1. Is there a reasonable explanation of why the rank of a finite object like an elliptic curve would depend on GRH? Finding the exact point count N is a finite (though probably unfeasibly large) calculation by Schoof's algorithm. Is it possible in principle to completely analyze the group and find the curve's rank r exactly? Finding that r>29 would disprove the GRH, amirite? Actually is it enough to just look at the factorization of N?

2. The result that every elliptic curve has a finite rank is the Mordell-Weil theorem. Our article on that currently has no sketch of the proof (I left a talkpage note requesting one).
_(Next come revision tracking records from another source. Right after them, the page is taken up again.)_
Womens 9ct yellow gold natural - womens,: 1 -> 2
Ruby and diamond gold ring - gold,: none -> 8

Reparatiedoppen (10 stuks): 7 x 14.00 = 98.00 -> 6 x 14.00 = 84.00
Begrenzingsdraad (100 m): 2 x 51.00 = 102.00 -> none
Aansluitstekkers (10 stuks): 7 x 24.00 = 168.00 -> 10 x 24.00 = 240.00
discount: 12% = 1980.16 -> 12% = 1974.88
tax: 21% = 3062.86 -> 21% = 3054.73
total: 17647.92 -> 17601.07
Is it a difficult result for someone without much number theory background to understand?

Thanks! 2601:644:8581:75B0:0:0:0:2CDE (talk) 23:13, 14 November 2024 (UTC)Reply

the discourse surrounding the dependency of an elliptic curveā€™s rank on the generalized riemann hypothesis (GRH) and, more broadly, the extensive implications this carries for elliptic curve theory as a whole, implicates some of the most intricate and layered theoretical constructs within number theory's foundational architecture. while it may be appropriately noted that elliptic curves, as finite algebraic objects delineated over specified finite fields, contain a designated rankā€”a measurement, in essence, of the dimension of the vector space generated by the curve's independent rational pointsā€”this rank, intriguingly enough, cannot be elucidated through mere finite point-counting mechanisms. the rank, or indeed its exactitude, is inextricably intertwined with, and indeed inseparable from, the behavior of the curveā€™s l-function; herein lies the essential conundrum, as the l-functionā€™s behavior is itself conditioned on conjectural statements involving complex-analytic phenomena, such as the distribution of zeroes, which remain unverified but are constrained by the predictions of GRH.
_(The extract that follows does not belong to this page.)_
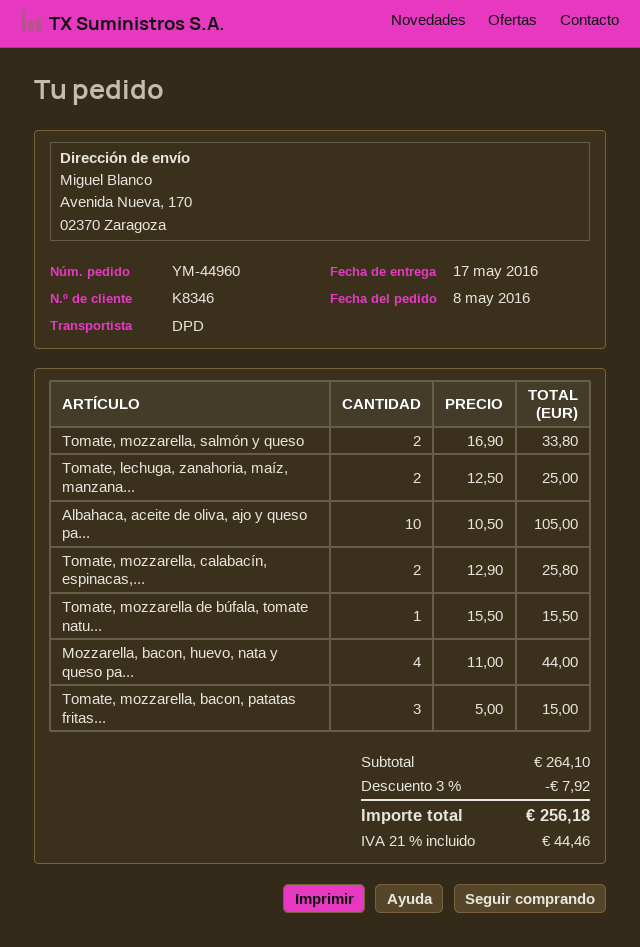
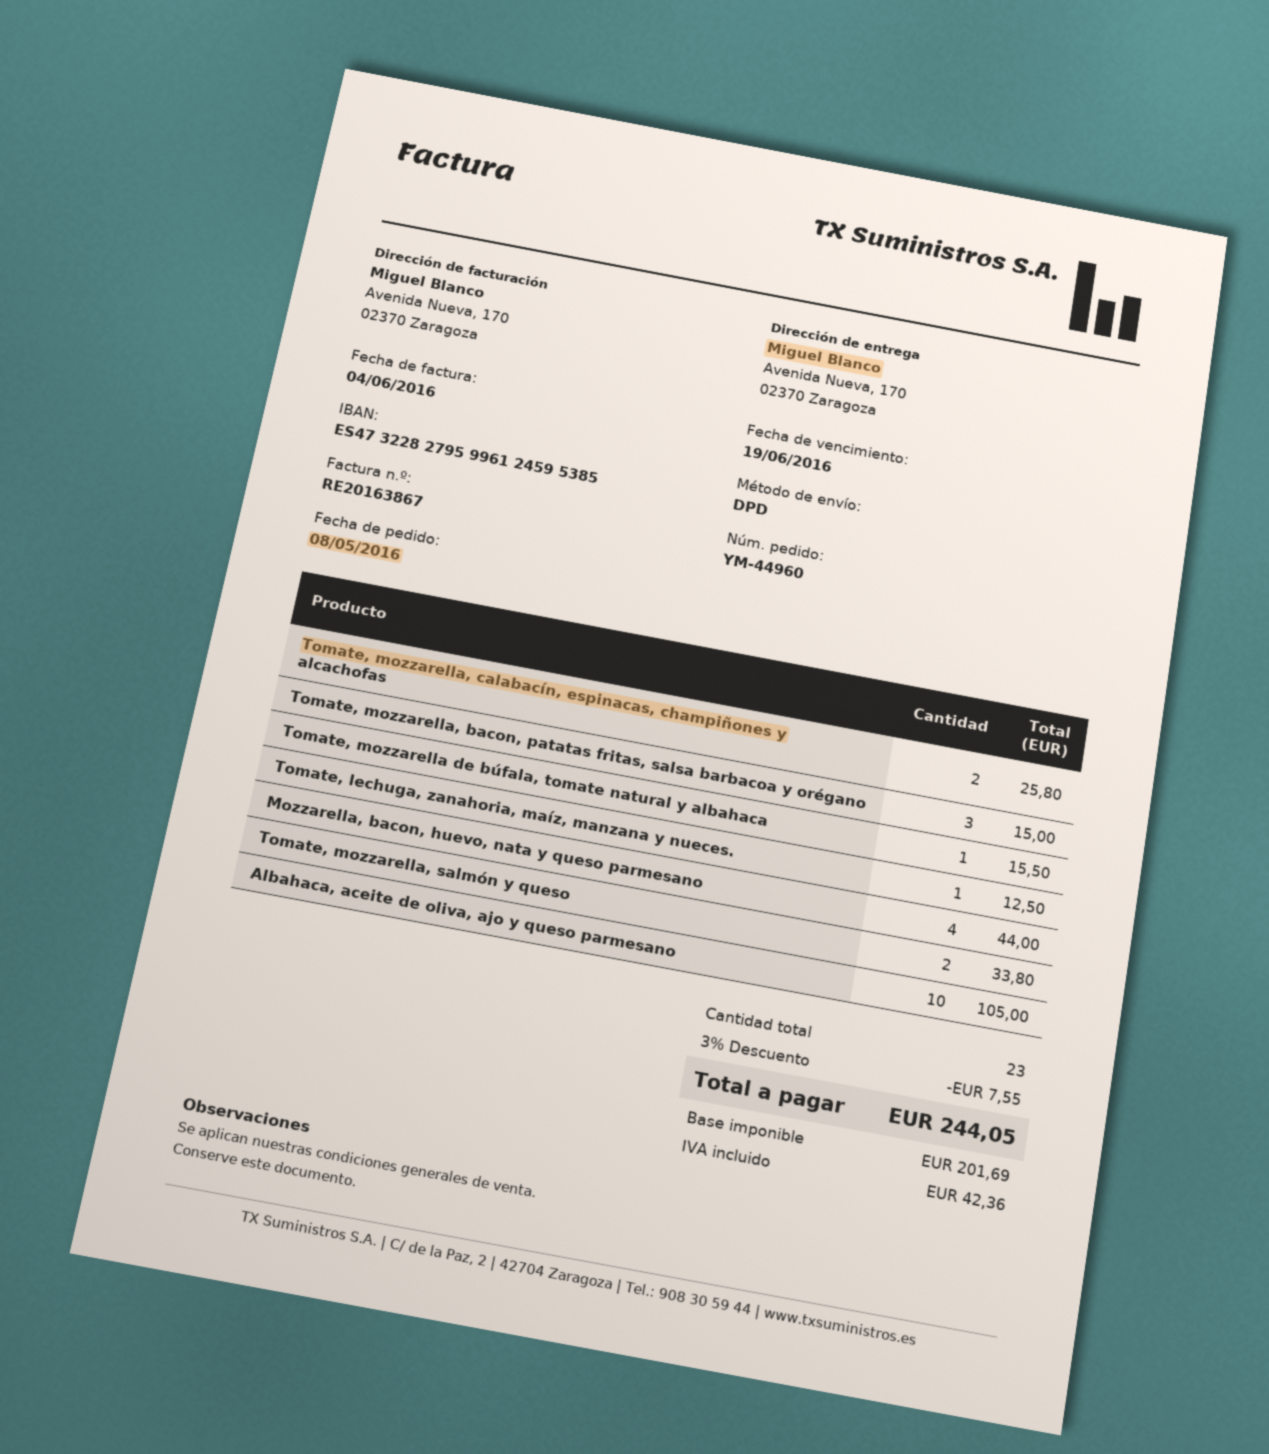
Tomate, lechuga, zanahoria, maíz, manzana...: 2 for 25.00 -> 1 for 12.50
discount: 3% = 7.92 -> 3% = 7.55
tax: 44.46 -> 42.36
total: 256.18 -> 244.05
one may consider schoofā€™s algorithm in this context: although this computational mechanism enables an effective process for the point-counting of elliptic curves defined over finite fields, yielding the point count N modulo primes with appreciable efficiency, schoofā€™s algorithm does not, and indeed cannot, directly ascertain the curveā€™s rank, as this rank is a function not of the finite point count N but of the elusive properties contained within the l-functionā€™s zeroesā€”a distribution that, under GRH, is hypothesized to display certain regularities within the complex plane. hence, while schoofā€™s algorithm provides finite data on the modular point count, such data fails to encompass the rank itself, whose determination necessitates not only point count but also additional analysis regarding the behavior of the associated l-function. calculating r exactly, then, becomes not a function of the finite data associated with the curve but an endeavor contingent upon an assumption of GRH or a precise knowledge of the zero distribution within the analytic continuation of the curveā€™s l-function.
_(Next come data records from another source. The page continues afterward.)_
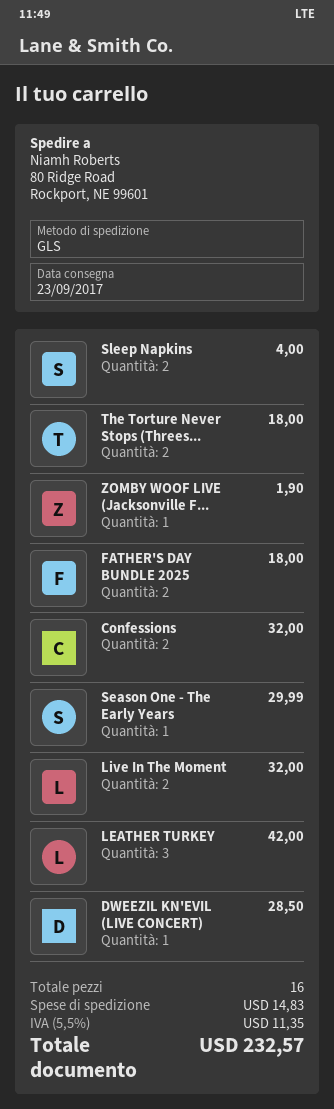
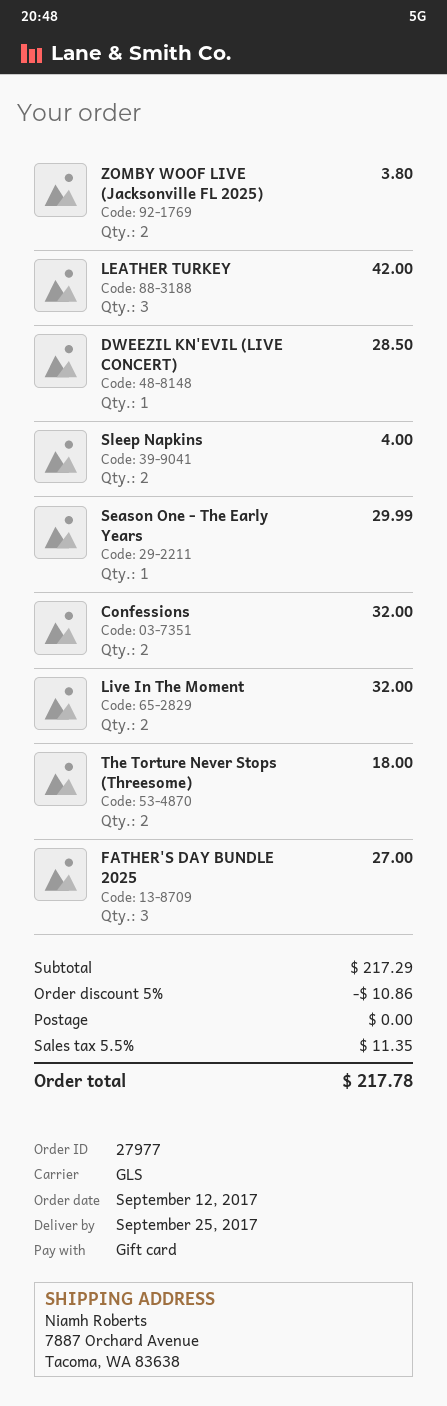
delivery date: 2017-09-23 -> 2017-09-25
ship to: 80 Ridge Road, Rockport, NE 99601 -> 7887 Orchard Avenue, Tacoma, WA 83638
ZOMBY WOOF LIVE (Jacksonville F...: 1 for 1.90 -> 2 for 3.80
FATHER'S DAY BUNDLE 2025: 2 for 18.00 -> 3 for 27.00
discount: none -> 5% = 10.86
shipping: 14.83 -> 0.00
total: 232.57 -> 217.78

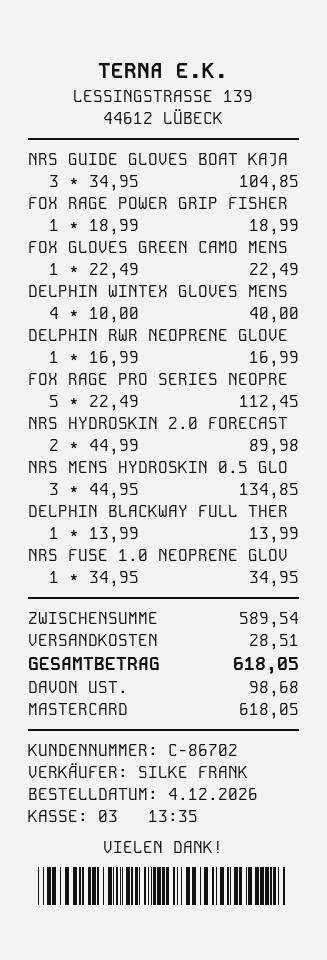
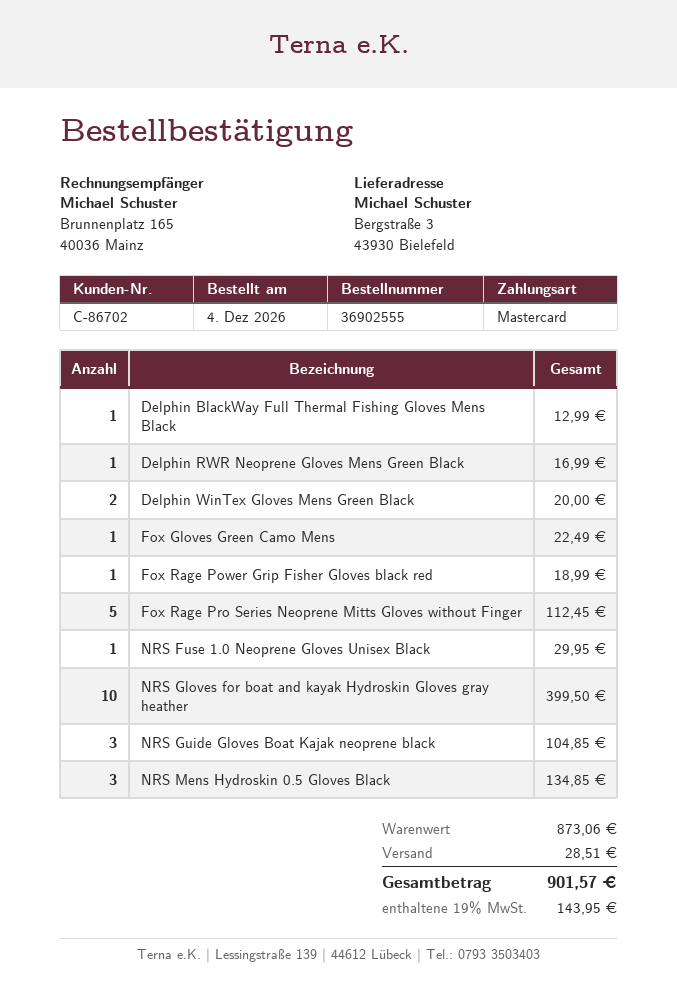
DELPHIN WINTEX GLOVES MENS: 4 for 40.00 -> 2 for 20.00
NRS HYDROSKIN 2.0 FORECAST: 2 for 89.98 -> none
DELPHIN BLACKWAY FULL THER: 1 for 13.99 -> 1 for 12.99
NRS FUSE 1.0 NEOPRENE GLOV: 1 for 34.95 -> 1 for 29.95
NRS Gloves for boat and kayak Hydroskin Gloves gray heather: none -> 10 for 399.50
subtotal: 589.54 -> 873.06
tax: 98.68 -> 143.95
total: 618.05 -> 901.57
it is this precise dependency on GRH that prevents us from regarding the rank r as strictly finite or calculable by elementary means; rather, as previously mentioned, the conjecture of GRH imparts a structural hypothesis concerning the placement and frequency of zeroes of the l-function, wherein the rankā€™s finite property is a consequence of this hypothesis rather than an independent finite attribute of the curve. to suggest, therefore, that identifying the rank r as 29 would disprove GRH is to operate under a misconception, for GRH does not determine a maximal or minimal rank for elliptic curves per se; instead, GRH proposes structural constraints on the l-functionā€™s zeroes, constraints which may, if GRH holds, influence the upper bounds of rank but which are not themselves predicates of rank. consequently, if calculations were to yield a rank exceeding 29 under the presumption of GRH, this result might imply that GRH fails to encapsulate the complexities of the zero distribution associated with the curveā€™s l-function, thus exposing a possible limitation or gap within GRHā€™s descriptive framework; however, this would not constitute a formal disproof of GRH absent comprehensive and corroborative data regarding the zeroes themselves.
this brings us to the second point in question, namely, the implications and proof structure of the mordell-weil theorem, which famously established that every elliptic curve defined over the rationals possesses a finite rank. the mordell-weil theorem, by asserting the finite generation of the rational points on elliptic curves as a finitely generated abelian group, introduces an essential constraint within elliptic curve theory, constraining the set of rational points to a structure with a bounded rank. however, while this result may appear elementary in its assertion, its proof is decidedly nontrivial and requires a sophisticated apparatus from algebraic number theory and diophantine geometry. the proof itself necessitates the construction and utilization of a height function, an arithmetic tool designed to assign "heights" or measures of size to rational points on the elliptic curve, facilitating a metric by which rational points can be ordered. furthermore, the proof engages descent arguments, which serve to exhaustively account for independent rational points without yielding an unbounded proliferation of such pointsā€”a technique requiring familiarity with not only the geometry of the elliptic curve but with the application of group-theoretic principles to arithmetic structures.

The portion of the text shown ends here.